Faire comme l'Europe...


Ça me fait toujours rire quand un fédéraliste me lance un truc du genre: "Pourquoi on se séparerait alors que l'Europe, elle, s'unit?"


Ce genre d'arguments fallacieux sort habituellement de la bouche d'un ignorant qui croit vraiment qu'on puisse comparer la situation des pays souverains d'Europe à celle de la simple province de Québec... ou encore d'experts manipulateurs qui qui exploitent allègrement l'ignorance de la population pour vendre leur salade. Mon exemple préféré est ici.


La réalité est que l'Europe est composée d'états souverains qui acceptent de partager certaines choses, mais bien moins que ce que le Québec est forcé de partager avec le gouvernement fédéral canadien.


Et la réalité, c'est aussi que les pays d'Europe n'ont aucune intention d'abandonner leurs souverainetés à un gouvernement central européen.




À quatre semaines des élections européennes, Angela Merkel et Nicolas Sarkozy ont tenu dimanche un meeting commun à Berlin, l'une pour rappeler son opposition à une adhésion de la Turquie à l'Union, l'autre pour dénoncer l'idée d'une «Europe sans frontières».

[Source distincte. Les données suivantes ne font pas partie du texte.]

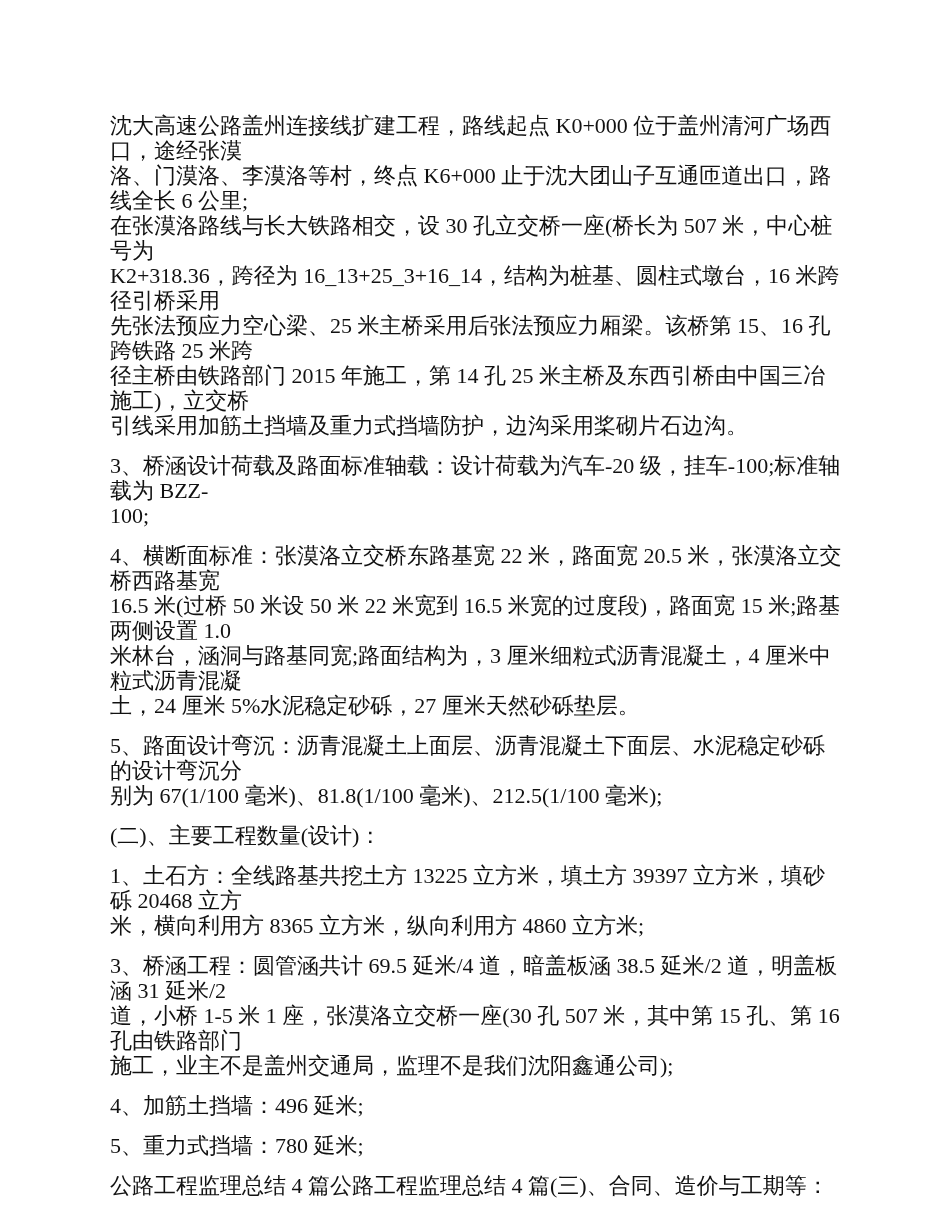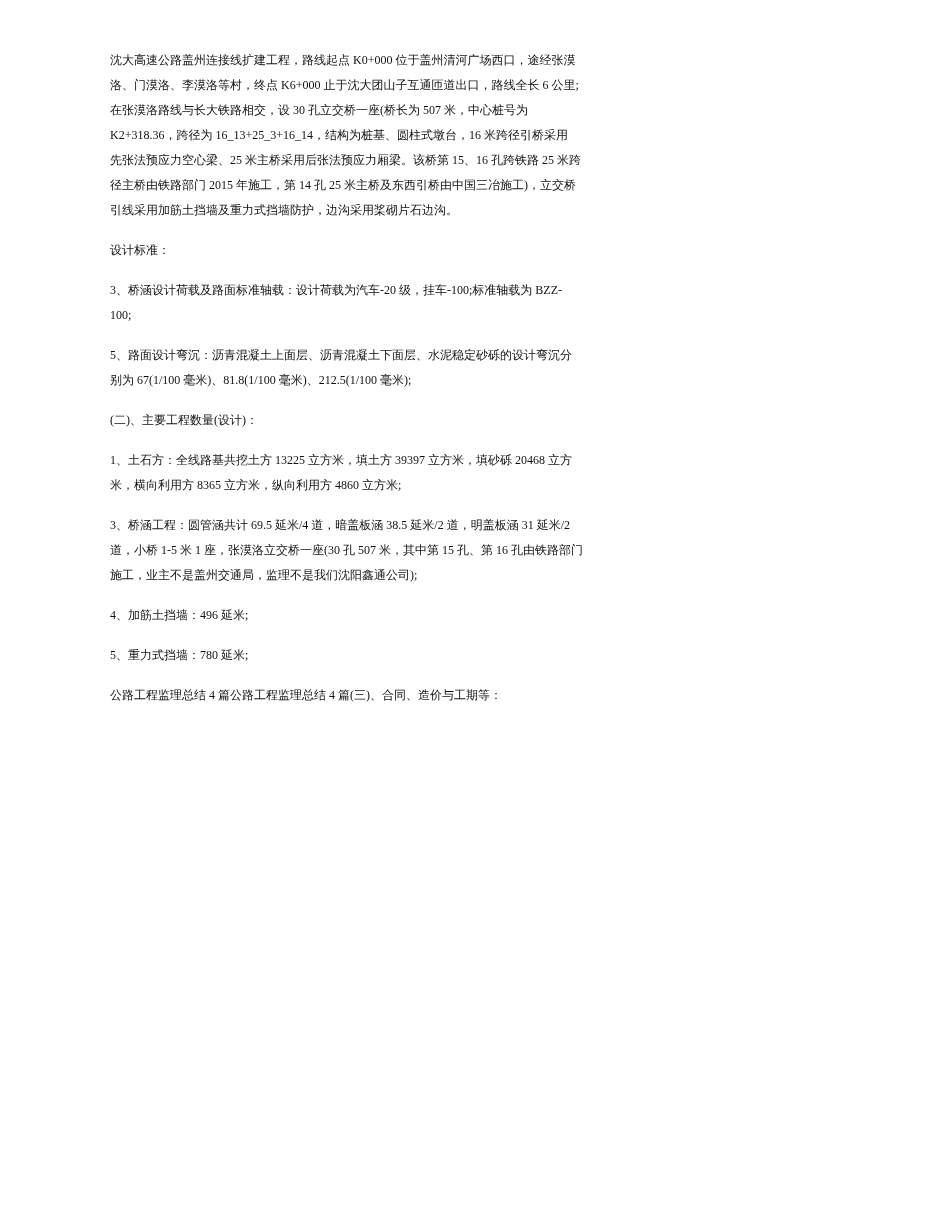--- a/index.html
+++ b/index.html
@@ -9,47 +9,50 @@
   }
   body {
     width: 950px;
     height: 1230px;
     overflow: hidden;
   }
   .page {
     box-sizing: border-box;
     width: 950px;
     height: 1230px;
-    padding: 48px 104px 40px 110px;
+    padding: 113px 104px 40px 110px;
     background: #ffffff;
     font-family: "Liberation Serif", "DejaVu Serif", serif;
-    font-size: 12px;
+    font-size: 22px;
     line-height: 25px;
     color: #111111;
   }
   .page p {
     margin: 0 0 15px 0;
     white-space: pre-line;
     text-align: left;
   }
 </style>
 </head>
 <body>
 
 <div class="page">
   <p>沈大高速公路盖州连接线扩建工程，路线起点 K0+000 位于盖州清河广场西口，途经张漠
 洛、门漠洛、李漠洛等村，终点 K6+000 止于沈大团山子互通匝道出口，路线全长 6 公里;
 在张漠洛路线与长大铁路相交，设 30 孔立交桥一座(桥长为 507 米，中心桩号为
 K2+318.36，跨径为 16_13+25_3+16_14，结构为桩基、圆柱式墩台，16 米跨径引桥采用
 先张法预应力空心梁、25 米主桥采用后张法预应力厢梁。该桥第 15、16 孔跨铁路 25 米跨
 径主桥由铁路部门 2015 年施工，第 14 孔 25 米主桥及东西引桥由中国三冶施工)，立交桥
 引线采用加筋土挡墙及重力式挡墙防护，边沟采用桨砌片石边沟。</p>
-  <p>设计标准：</p>
   <p>3、桥涵设计荷载及路面标准轴载：设计荷载为汽车-20 级，挂车-100;标准轴载为 BZZ-
 100;</p>
+  <p>4、横断面标准：张漠洛立交桥东路基宽 22 米，路面宽 20.5 米，张漠洛立交桥西路基宽
+16.5 米(过桥 50 米设 50 米 22 米宽到 16.5 米宽的过度段)，路面宽 15 米;路基两侧设置 1.0
+米林台，涵洞与路基同宽;路面结构为，3 厘米细粒式沥青混凝土，4 厘米中粒式沥青混凝
+土，24 厘米 5%水泥稳定砂砾，27 厘米天然砂砾垫层。</p>
   <p>5、路面设计弯沉：沥青混凝土上面层、沥青混凝土下面层、水泥稳定砂砾的设计弯沉分
 别为 67(1/100 毫米)、81.8(1/100 毫米)、212.5(1/100 毫米);</p>
   <p>(二)、主要工程数量(设计)：</p>
   <p>1、土石方：全线路基共挖土方 13225 立方米，填土方 39397 立方米，填砂砾 20468 立方
 米，横向利用方 8365 立方米，纵向利用方 4860 立方米;</p>
   <p>3、桥涵工程：圆管涵共计 69.5 延米/4 道，暗盖板涵 38.5 延米/2 道，明盖板涵 31 延米/2
 道，小桥 1-5 米 1 座，张漠洛立交桥一座(30 孔 507 米，其中第 15 孔、第 16 孔由铁路部门
 施工，业主不是盖州交通局，监理不是我们沈阳鑫通公司);</p>
   <p>4、加筋土挡墙：496 延米;</p>
   <p>5、重力式挡墙：780 延米;</p>

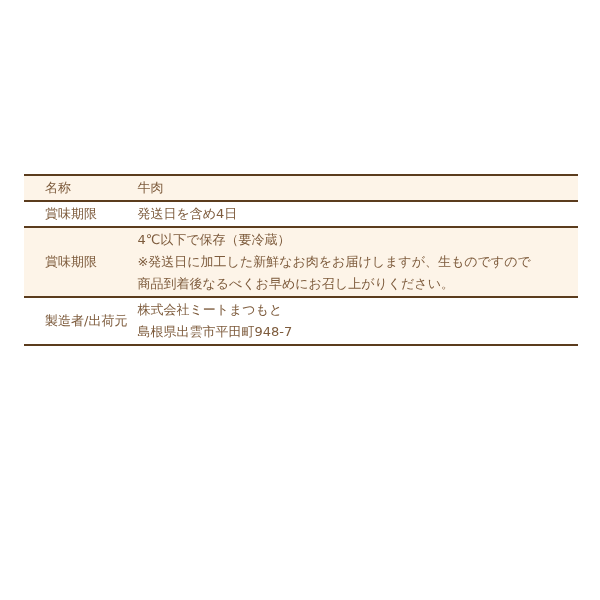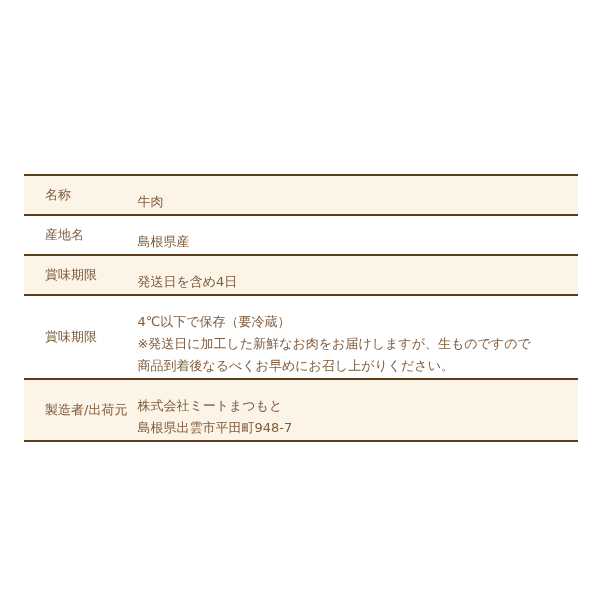--- a/index.html
+++ b/index.html
@@ -42,44 +42,38 @@
   table.spec-table th {
     width: 112px;
     padding: 1px 10px 1px 21px;
     font-weight: normal;
     text-align: left;
     vertical-align: middle;
     line-height: 22px;
     white-space: nowrap;
   }
   table.spec-table td {
-    padding: 15px 4px 1px 0;
+    padding: 1px 4px 1px 0;
     vertical-align: middle;
   }
   table.spec-table td .line {
     line-height: 22px;
     white-space: nowrap;
   }
 </style>
 </head>
 <body>
 
 <div class="page">
   <table class="spec-table">
     <tbody>
       <tr>
         <th>名称</th>
         <td>
           <div class="line">牛肉</div>
-        </td>
-      </tr>
-      <tr>
-        <th>産地名</th>
-        <td>
-          <div class="line">島根県産</div>
         </td>
       </tr>
       <tr>
         <th>賞味期限</th>
         <td>
           <div class="line">発送日を含め4日</div>
         </td>
       </tr>
       <tr>
         <th>賞味期限</th>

(...) Le président français, qui est un opposant de longue date à une adhésion d'Ankara, a lui aussi dénoncé l'idée d'un élargissement indéfini de l'UE, sans toutefois citer la Turquie. «Quand Angela Merkel dit: l'Europe doit avoir des frontières, elle a raison, parce qu'une Europe sans frontières sera une Europe sans volonté, sans identité, sans valeurs. Et, si l'Europe ne défend pas ses valeurs, qui le fera a la place de l'Europe?», a lancé Nicolas Sarkozy aux jeunes de la CDU.


En plus d'illustrer mon propos, le petit Sarko démontre une fois de plus que dans le dossier du Québec, c'est deux poids, deux mesures.